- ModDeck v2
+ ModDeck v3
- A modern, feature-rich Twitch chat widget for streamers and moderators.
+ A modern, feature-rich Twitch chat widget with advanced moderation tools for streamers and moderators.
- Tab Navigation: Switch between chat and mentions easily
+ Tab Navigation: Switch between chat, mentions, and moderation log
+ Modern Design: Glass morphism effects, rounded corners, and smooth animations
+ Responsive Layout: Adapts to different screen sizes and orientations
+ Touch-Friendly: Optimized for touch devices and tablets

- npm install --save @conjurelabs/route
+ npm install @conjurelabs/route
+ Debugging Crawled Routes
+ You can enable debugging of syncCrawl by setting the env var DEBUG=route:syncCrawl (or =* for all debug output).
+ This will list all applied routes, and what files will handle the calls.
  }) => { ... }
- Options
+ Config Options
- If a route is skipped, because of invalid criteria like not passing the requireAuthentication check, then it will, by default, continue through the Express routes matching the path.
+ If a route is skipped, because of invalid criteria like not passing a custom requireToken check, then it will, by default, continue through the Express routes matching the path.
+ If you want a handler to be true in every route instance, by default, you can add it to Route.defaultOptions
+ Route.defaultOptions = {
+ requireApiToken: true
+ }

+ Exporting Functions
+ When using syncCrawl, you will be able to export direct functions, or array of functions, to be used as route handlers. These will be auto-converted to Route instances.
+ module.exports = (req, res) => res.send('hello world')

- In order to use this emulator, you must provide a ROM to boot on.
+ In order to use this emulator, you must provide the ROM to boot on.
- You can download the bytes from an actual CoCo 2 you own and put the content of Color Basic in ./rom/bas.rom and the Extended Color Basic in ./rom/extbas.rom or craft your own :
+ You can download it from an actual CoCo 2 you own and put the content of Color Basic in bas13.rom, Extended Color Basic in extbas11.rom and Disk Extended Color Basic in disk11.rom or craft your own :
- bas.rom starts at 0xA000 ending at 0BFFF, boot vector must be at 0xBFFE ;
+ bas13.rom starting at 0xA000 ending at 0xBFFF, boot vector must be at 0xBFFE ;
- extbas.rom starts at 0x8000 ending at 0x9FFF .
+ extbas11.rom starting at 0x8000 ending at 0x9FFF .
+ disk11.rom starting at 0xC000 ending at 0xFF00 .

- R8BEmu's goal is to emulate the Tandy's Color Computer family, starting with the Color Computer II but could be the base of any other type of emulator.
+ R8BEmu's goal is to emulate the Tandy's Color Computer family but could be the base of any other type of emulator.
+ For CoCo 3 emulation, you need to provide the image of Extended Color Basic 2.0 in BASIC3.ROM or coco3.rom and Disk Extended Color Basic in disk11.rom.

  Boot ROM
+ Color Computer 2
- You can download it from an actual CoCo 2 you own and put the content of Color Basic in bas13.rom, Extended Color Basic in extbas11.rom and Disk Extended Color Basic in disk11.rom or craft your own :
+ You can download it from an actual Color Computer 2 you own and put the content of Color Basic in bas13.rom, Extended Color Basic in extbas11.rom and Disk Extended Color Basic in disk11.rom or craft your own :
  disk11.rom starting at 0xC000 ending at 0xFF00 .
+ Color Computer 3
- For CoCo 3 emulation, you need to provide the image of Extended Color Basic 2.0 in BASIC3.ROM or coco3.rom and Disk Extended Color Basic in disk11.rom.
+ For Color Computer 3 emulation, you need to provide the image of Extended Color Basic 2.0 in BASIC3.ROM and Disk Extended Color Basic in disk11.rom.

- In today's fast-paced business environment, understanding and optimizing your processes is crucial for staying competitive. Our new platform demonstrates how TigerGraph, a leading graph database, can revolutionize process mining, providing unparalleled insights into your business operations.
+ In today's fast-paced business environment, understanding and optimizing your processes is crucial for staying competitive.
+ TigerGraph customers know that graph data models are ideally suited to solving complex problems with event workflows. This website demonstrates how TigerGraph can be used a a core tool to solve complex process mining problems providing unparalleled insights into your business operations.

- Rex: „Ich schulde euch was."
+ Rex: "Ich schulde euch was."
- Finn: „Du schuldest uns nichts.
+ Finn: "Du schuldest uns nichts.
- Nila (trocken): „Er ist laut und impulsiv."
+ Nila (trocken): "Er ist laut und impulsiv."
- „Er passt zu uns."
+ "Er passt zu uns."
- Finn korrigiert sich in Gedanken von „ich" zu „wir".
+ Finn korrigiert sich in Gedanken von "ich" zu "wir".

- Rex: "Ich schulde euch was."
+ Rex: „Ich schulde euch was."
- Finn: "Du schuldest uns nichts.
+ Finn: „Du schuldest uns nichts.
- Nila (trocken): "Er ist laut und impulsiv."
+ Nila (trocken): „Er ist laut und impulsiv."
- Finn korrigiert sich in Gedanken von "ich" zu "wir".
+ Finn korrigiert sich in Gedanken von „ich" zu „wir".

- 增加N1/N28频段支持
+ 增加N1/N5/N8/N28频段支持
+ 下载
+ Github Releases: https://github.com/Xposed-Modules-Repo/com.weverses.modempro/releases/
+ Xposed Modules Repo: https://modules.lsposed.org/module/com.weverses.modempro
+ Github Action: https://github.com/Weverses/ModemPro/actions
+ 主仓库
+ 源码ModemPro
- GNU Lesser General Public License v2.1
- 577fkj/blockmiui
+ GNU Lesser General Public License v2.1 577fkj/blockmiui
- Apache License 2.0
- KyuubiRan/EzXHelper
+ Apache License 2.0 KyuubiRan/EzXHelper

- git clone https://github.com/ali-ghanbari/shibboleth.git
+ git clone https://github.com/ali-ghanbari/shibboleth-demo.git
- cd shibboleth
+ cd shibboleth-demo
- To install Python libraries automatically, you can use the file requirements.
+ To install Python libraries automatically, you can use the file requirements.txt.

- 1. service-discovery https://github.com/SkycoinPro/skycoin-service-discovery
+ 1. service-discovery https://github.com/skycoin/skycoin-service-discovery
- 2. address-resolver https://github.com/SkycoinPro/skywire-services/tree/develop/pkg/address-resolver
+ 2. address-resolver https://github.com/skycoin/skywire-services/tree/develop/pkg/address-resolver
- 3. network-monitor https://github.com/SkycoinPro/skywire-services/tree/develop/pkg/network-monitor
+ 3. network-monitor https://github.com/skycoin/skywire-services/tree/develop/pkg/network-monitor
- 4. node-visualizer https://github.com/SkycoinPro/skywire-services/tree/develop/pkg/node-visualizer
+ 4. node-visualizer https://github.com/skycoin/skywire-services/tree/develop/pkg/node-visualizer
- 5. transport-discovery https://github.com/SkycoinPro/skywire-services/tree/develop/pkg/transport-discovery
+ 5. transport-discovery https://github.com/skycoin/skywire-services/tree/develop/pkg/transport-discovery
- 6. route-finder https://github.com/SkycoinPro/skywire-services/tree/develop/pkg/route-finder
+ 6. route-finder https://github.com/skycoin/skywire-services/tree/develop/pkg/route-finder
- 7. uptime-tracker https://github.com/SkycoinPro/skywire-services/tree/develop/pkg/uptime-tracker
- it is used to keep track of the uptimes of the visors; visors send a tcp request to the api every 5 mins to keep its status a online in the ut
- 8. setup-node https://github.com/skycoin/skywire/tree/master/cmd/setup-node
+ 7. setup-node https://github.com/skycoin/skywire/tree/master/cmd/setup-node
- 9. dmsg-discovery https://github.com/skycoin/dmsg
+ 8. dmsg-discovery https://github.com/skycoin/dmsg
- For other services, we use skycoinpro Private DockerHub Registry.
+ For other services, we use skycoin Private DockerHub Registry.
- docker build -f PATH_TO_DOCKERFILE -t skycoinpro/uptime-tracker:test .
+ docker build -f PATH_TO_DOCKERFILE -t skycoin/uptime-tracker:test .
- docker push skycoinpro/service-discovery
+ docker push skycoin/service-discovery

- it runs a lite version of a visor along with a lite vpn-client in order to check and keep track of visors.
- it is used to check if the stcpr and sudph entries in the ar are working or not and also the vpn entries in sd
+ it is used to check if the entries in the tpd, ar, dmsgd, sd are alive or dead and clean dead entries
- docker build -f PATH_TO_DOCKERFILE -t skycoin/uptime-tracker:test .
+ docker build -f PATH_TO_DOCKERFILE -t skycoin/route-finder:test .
···
PROBLEM STATEMENT:
Copy every line from the data that includes the string "KyuubiRan".

SOLUTION TO THIS TASK:
- KyuubiRan/EzXHelper
+ Apache License 2.0 KyuubiRan/EzXHelper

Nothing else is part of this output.